Since publication we have had a lot of industrial interest in our work.  Unfortunately, however, due to non-disclosure agreements we cannot say very much about who is interested!

But the direction we would like to go is clear.  And that is really, once again, to concentrate on the water-gas shift reaction.  What we now want to do is take a syngas stream (carbon monoxide and water) and use this to produce pure hydrogen in a single reactor as before.  However, now we want to show that this works with about 2-3 orders of magnitude more oxygen carrier and at 10 bar pressure.  We want to build a demonstration unit over the next couple of years that could e.g. produce enough hydrogen to power a small fleet of vehicles (and we have a partner that has agreed to host such a unit).

To support this work (and skipping the industrial involvement) I have been lucky enough to be awarded a Royal Academy of Engineering Chair in Emerging Technologies, with 10-years of support to take the ideas behind our Nature Chemistry paper forward towards commercialisation.  The title of the chair is ‘Engineering chemical reactor technologies for a low-carbon energy future’ and it officially started on 1 March 2020.  This has been complemented by a European Research Council Proof-of-Concept grant which will start on 1 January 2021.  This will run for 18 months and will give us a quick start to our reactor and system scale up plans.

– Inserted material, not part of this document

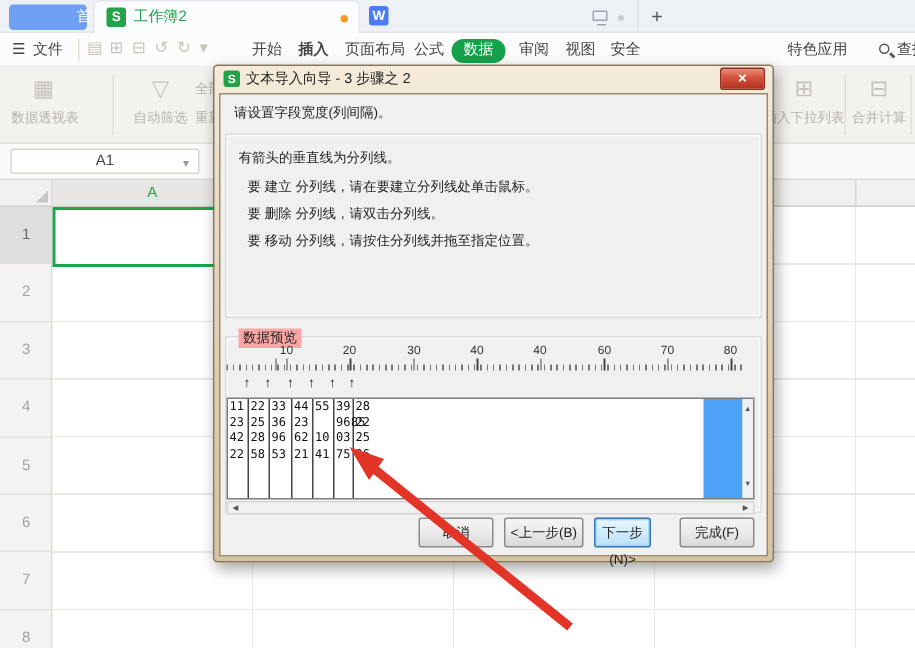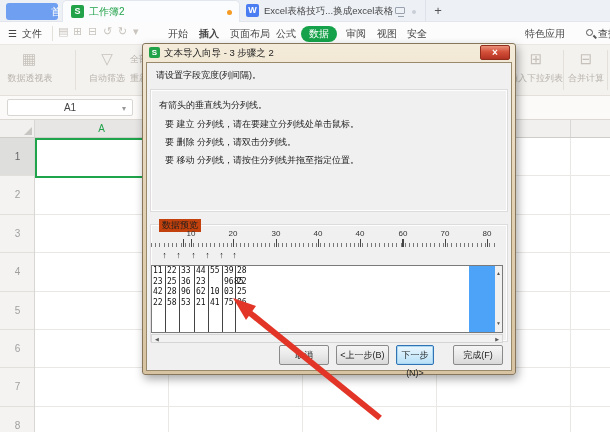"Excel表格技巧...换成excel表格" span.abs { html: <span>Excel表格技巧...换成excel表格</span> -> none }
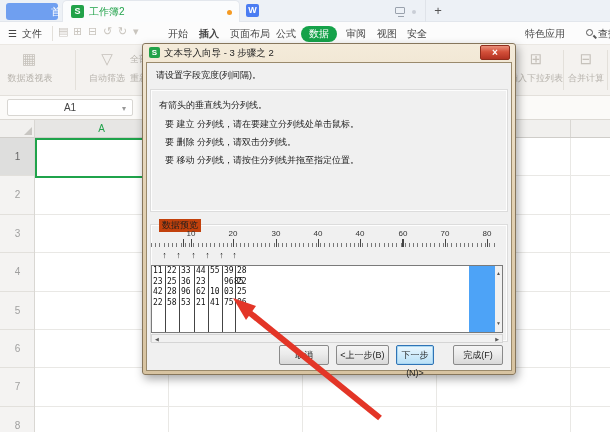"数据预览" .gb-label { background: #c2410c -> #fca5a5 }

So recently the focus has been very much on trying to increase the size of the team working in this exciting area.  We have managed to recruit an additional post-doc, Leonidas Bekris and two PhD students, Alex Martinez and Matthew Guy.  They will work with existing team members Kelly Kousi, Wenting Hu, Dan Telford, Richard Court and myself.  And we are still looking for some more team members.

So it is an exciting time.  And if we can manage to produce pure hydrogen at demonstration scale in a single reactor we have plans, and we are developing the necessary insight, to be able to feed natural gas to the reactor directly thus having a single reactor capable of natural gas conversion to pure hydrogen with carbon dioxide capture.